- The task: Return all the entries exactly. No pictures.

[[ Provided records, beginning ]]

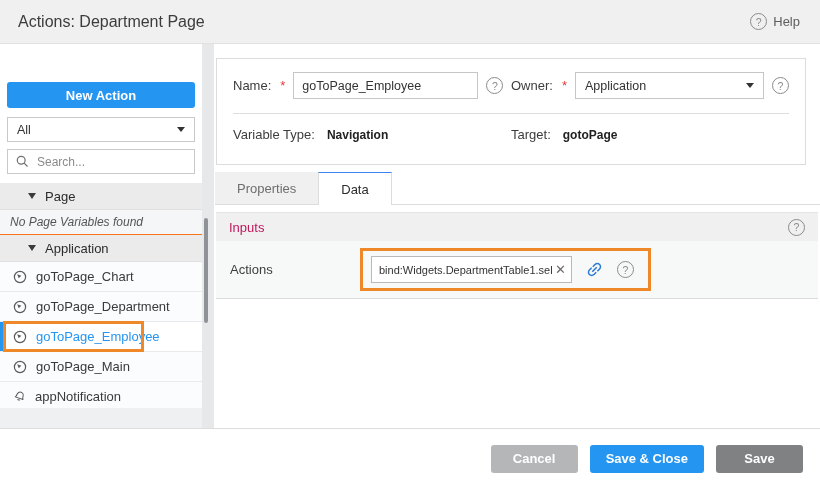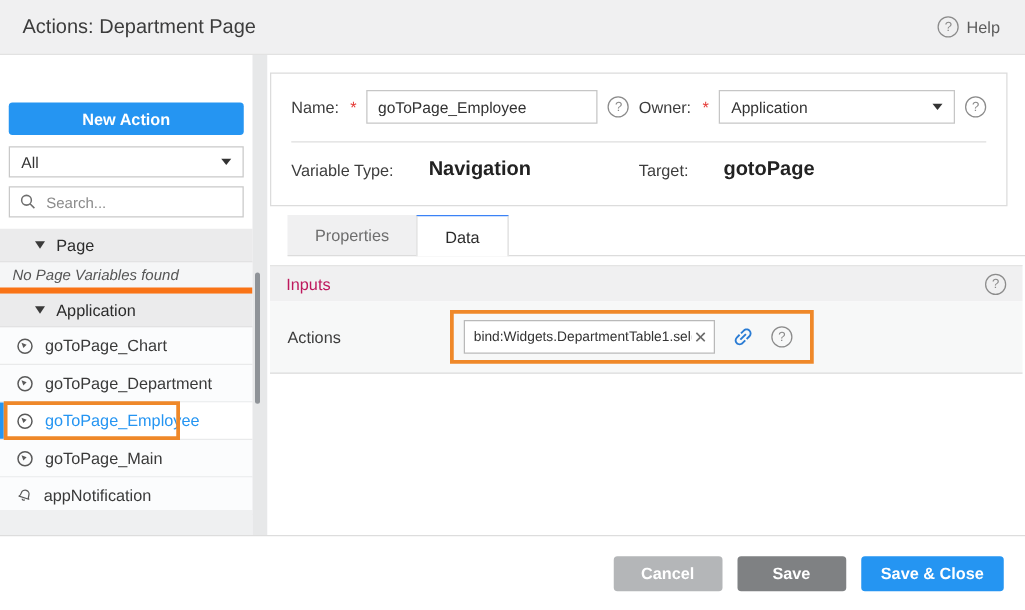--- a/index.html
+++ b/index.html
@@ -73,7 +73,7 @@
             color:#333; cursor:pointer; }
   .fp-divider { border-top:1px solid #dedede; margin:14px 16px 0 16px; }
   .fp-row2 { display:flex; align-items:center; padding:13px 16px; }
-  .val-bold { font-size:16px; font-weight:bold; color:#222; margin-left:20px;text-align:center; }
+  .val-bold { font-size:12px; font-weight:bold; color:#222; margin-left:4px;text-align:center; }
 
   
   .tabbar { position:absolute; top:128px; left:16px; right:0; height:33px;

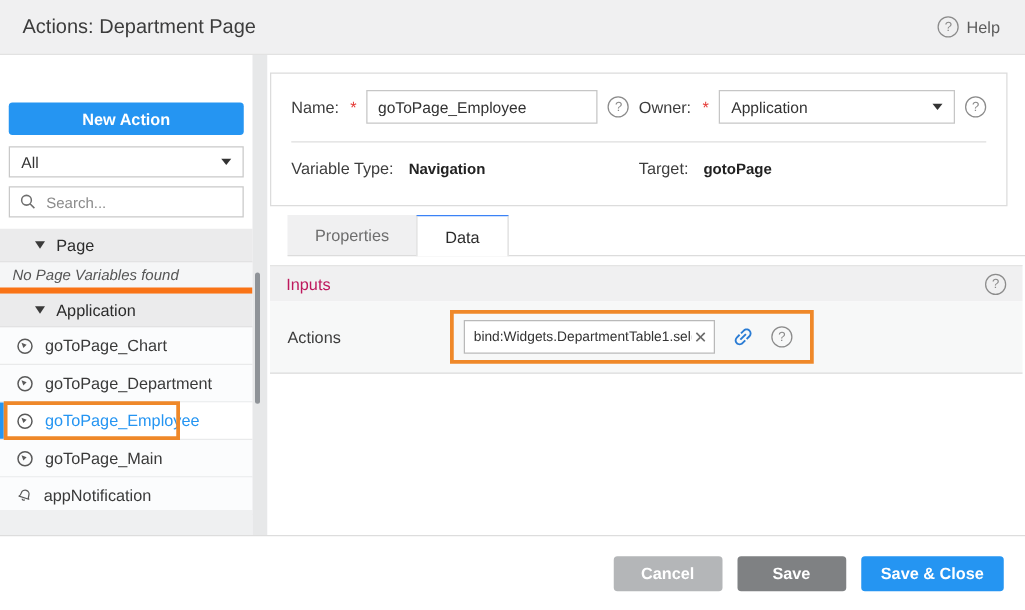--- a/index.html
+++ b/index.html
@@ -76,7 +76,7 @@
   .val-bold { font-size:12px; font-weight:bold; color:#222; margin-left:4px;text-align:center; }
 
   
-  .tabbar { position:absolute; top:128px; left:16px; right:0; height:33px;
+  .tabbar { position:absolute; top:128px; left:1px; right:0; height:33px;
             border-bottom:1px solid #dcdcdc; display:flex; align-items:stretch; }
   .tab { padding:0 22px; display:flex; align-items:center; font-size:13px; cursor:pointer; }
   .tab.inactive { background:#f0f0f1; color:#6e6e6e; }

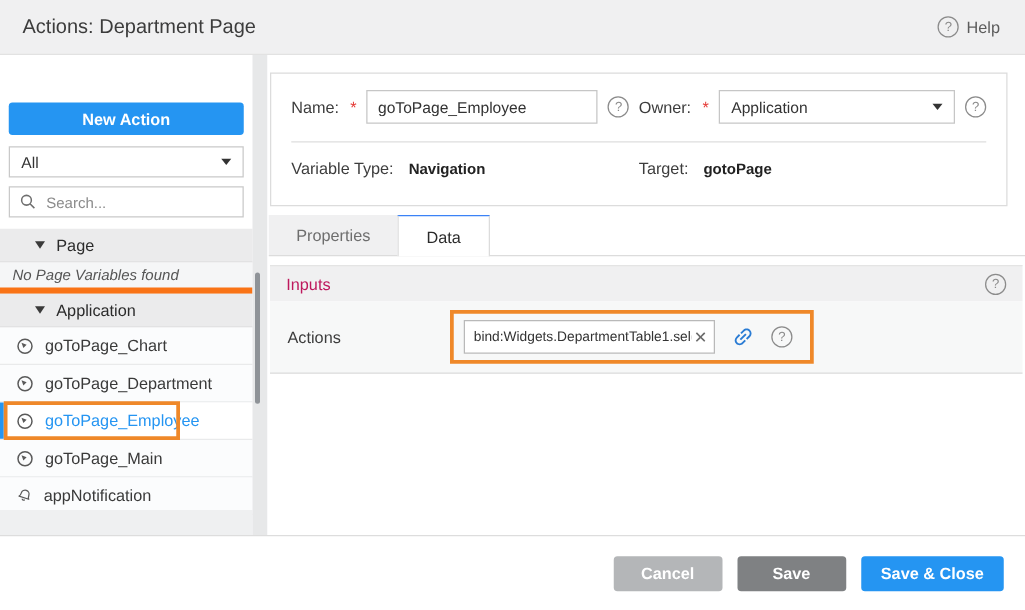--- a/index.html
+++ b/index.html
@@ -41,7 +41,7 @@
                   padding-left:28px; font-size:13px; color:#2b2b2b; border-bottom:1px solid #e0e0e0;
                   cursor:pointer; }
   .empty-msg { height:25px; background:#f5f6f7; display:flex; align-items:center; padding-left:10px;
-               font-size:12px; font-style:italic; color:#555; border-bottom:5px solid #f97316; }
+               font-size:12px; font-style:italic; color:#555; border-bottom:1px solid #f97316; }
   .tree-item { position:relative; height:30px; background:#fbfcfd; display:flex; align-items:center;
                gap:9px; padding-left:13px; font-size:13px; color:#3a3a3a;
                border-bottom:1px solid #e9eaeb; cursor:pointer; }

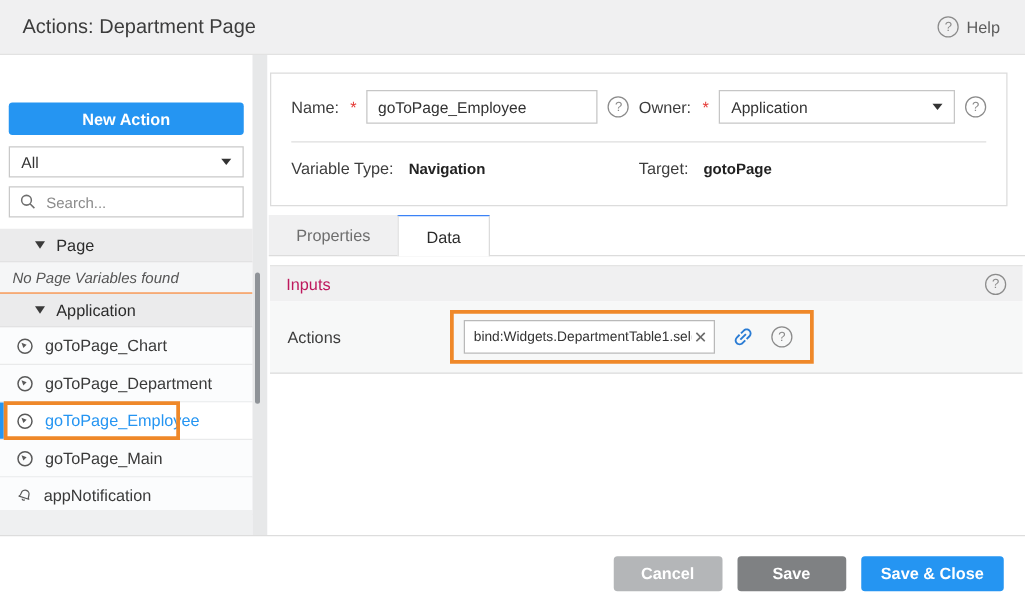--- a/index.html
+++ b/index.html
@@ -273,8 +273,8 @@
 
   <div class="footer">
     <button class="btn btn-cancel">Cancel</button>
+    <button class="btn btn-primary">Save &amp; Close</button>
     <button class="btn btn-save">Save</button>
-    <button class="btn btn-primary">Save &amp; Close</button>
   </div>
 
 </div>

[[ Provided records, end ]]

- Response box:
--- a/index.html
+++ b/index.html
@@ -73,7 +73,7 @@
             color:#333; cursor:pointer; }
   .fp-divider { border-top:1px solid #dedede; margin:14px 16px 0 16px; }
   .fp-row2 { display:flex; align-items:center; padding:13px 16px; }
-  .val-bold { font-size:16px; font-weight:bold; color:#222; margin-left:20px;text-align:center; }
+  .val-bold { font-size:12px; font-weight:bold; color:#222; margin-left:4px;text-align:center; }
 
   
   .tabbar { position:absolute; top:128px; left:16px; right:0; height:33px;

--- a/index.html
+++ b/index.html
@@ -76,7 +76,7 @@
   .val-bold { font-size:12px; font-weight:bold; color:#222; margin-left:4px;text-align:center; }
 
   
-  .tabbar { position:absolute; top:128px; left:16px; right:0; height:33px;
+  .tabbar { position:absolute; top:128px; left:1px; right:0; height:33px;
             border-bottom:1px solid #dcdcdc; display:flex; align-items:stretch; }
   .tab { padding:0 22px; display:flex; align-items:center; font-size:13px; cursor:pointer; }
   .tab.inactive { background:#f0f0f1; color:#6e6e6e; }

--- a/index.html
+++ b/index.html
@@ -41,7 +41,7 @@
                   padding-left:28px; font-size:13px; color:#2b2b2b; border-bottom:1px solid #e0e0e0;
                   cursor:pointer; }
   .empty-msg { height:25px; background:#f5f6f7; display:flex; align-items:center; padding-left:10px;
-               font-size:12px; font-style:italic; color:#555; border-bottom:5px solid #f97316; }
+               font-size:12px; font-style:italic; color:#555; border-bottom:1px solid #f97316; }
   .tree-item { position:relative; height:30px; background:#fbfcfd; display:flex; align-items:center;
                gap:9px; padding-left:13px; font-size:13px; color:#3a3a3a;
                border-bottom:1px solid #e9eaeb; cursor:pointer; }

--- a/index.html
+++ b/index.html
@@ -273,8 +273,8 @@
 
   <div class="footer">
     <button class="btn btn-cancel">Cancel</button>
+    <button class="btn btn-primary">Save &amp; Close</button>
     <button class="btn btn-save">Save</button>
-    <button class="btn btn-primary">Save &amp; Close</button>
   </div>
 
 </div>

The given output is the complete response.